(EXTRACTED DATA Opens)

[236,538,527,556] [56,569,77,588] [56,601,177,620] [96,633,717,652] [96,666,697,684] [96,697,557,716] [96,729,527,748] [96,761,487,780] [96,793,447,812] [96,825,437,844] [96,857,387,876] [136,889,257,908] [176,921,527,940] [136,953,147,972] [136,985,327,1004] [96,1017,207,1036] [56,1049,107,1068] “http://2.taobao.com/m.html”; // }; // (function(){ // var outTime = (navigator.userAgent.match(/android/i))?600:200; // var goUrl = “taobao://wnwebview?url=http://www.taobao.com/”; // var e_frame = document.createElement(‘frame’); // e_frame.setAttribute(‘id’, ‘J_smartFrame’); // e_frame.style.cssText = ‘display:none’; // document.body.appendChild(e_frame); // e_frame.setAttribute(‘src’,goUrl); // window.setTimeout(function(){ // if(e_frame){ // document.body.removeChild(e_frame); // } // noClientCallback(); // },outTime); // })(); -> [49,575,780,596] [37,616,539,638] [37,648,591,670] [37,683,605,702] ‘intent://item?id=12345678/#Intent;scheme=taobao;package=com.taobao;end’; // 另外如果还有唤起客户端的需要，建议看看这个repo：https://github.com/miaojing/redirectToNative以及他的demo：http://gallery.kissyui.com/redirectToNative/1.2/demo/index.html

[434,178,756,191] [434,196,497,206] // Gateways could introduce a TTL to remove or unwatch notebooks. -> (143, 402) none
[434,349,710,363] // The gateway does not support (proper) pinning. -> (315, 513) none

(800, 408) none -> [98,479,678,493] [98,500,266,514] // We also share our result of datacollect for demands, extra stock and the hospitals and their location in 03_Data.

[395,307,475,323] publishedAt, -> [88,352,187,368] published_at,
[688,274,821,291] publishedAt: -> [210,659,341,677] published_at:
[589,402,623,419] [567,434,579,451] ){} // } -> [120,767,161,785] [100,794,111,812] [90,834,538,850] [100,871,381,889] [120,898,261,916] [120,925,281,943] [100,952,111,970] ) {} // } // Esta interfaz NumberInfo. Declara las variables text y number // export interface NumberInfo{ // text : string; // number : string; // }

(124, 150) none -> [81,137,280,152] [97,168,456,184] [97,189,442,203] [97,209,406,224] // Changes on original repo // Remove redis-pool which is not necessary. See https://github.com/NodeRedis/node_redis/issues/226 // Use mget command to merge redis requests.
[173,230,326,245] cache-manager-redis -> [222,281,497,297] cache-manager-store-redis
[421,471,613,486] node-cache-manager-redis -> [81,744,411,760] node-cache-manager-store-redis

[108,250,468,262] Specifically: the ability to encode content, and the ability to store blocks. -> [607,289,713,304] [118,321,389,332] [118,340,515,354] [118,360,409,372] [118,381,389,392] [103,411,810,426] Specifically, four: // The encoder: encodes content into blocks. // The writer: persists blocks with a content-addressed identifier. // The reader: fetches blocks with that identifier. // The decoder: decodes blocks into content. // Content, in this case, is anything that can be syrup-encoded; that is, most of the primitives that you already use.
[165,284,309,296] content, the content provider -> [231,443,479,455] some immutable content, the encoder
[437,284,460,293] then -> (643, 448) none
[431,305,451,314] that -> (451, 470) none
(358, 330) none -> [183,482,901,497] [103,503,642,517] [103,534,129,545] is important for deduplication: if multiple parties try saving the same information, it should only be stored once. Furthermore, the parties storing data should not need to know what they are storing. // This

(EXTRACTED DATA Closes)

PROBLEM DESCRIPTION: Copy out the entries above again, keeping them exact.

ANSWER:
[236,538,527,556] [56,569,77,588] [56,601,177,620] [96,633,717,652] [96,666,697,684] [96,697,557,716] [96,729,527,748] [96,761,487,780] [96,793,447,812] [96,825,437,844] [96,857,387,876] [136,889,257,908] [176,921,527,940] [136,953,147,972] [136,985,327,1004] [96,1017,207,1036] [56,1049,107,1068] “http://2.taobao.com/m.html”; // }; // (function(){ // var outTime = (navigator.userAgent.match(/android/i))?600:200; // var goUrl = “taobao://wnwebview?url=http://www.taobao.com/”; // var e_frame = document.createElement(‘frame’); // e_frame.setAttribute(‘id’, ‘J_smartFrame’); // e_frame.style.cssText = ‘display:none’; // document.body.appendChild(e_frame); // e_frame.setAttribute(‘src’,goUrl); // window.setTimeout(function(){ // if(e_frame){ // document.body.removeChild(e_frame); // } // noClientCallback(); // },outTime); // })(); -> [49,575,780,596] [37,616,539,638] [37,648,591,670] [37,683,605,702] ‘intent://item?id=12345678/#Intent;scheme=taobao;package=com.taobao;end’; // 另外如果还有唤起客户端的需要，建议看看这个repo：https://github.com/miaojing/redirectToNative以及他的demo：http://gallery.kissyui.com/redirectToNative/1.2/demo/index.html

[434,178,756,191] [434,196,497,206] // Gateways could introduce a TTL to remove or unwatch notebooks. -> (143, 402) none
[434,349,710,363] // The gateway does not support (proper) pinning. -> (315, 513) none

(800, 408) none -> [98,479,678,493] [98,500,266,514] // We also share our result of datacollect for demands, extra stock and the hospitals and their location in 03_Data.

[395,307,475,323] publishedAt, -> [88,352,187,368] published_at,
[688,274,821,291] publishedAt: -> [210,659,341,677] published_at:
[589,402,623,419] [567,434,579,451] ){} // } -> [120,767,161,785] [100,794,111,812] [90,834,538,850] [100,871,381,889] [120,898,261,916] [120,925,281,943] [100,952,111,970] ) {} // } // Esta interfaz NumberInfo. Declara las variables text y number // export interface NumberInfo{ // text : string; // number : string; // }

(124, 150) none -> [81,137,280,152] [97,168,456,184] [97,189,442,203] [97,209,406,224] // Changes on original repo // Remove redis-pool which is not necessary. See https://github.com/NodeRedis/node_redis/issues/226 // Use mget command to merge redis requests.
[173,230,326,245] cache-manager-redis -> [222,281,497,297] cache-manager-store-redis
[421,471,613,486] node-cache-manager-redis -> [81,744,411,760] node-cache-manager-store-redis

[108,250,468,262] Specifically: the ability to encode content, and the ability to store blocks. -> [607,289,713,304] [118,321,389,332] [118,340,515,354] [118,360,409,372] [118,381,389,392] [103,411,810,426] Specifically, four: // The encoder: encodes content into blocks. // The writer: persists blocks with a content-addressed identifier. // The reader: fetches blocks with that identifier. // The decoder: decodes blocks into content. // Content, in this case, is anything that can be syrup-encoded; that is, most of the primitives that you already use.
[165,284,309,296] content, the content provider -> [231,443,479,455] some immutable content, the encoder
[437,284,460,293] then -> (643, 448) none
[431,305,451,314] that -> (451, 470) none
(358, 330) none -> [183,482,901,497] [103,503,642,517] [103,534,129,545] is important for deduplication: if multiple parties try saving the same information, it should only be stored once. Furthermore, the parties storing data should not need to know what they are storing. // This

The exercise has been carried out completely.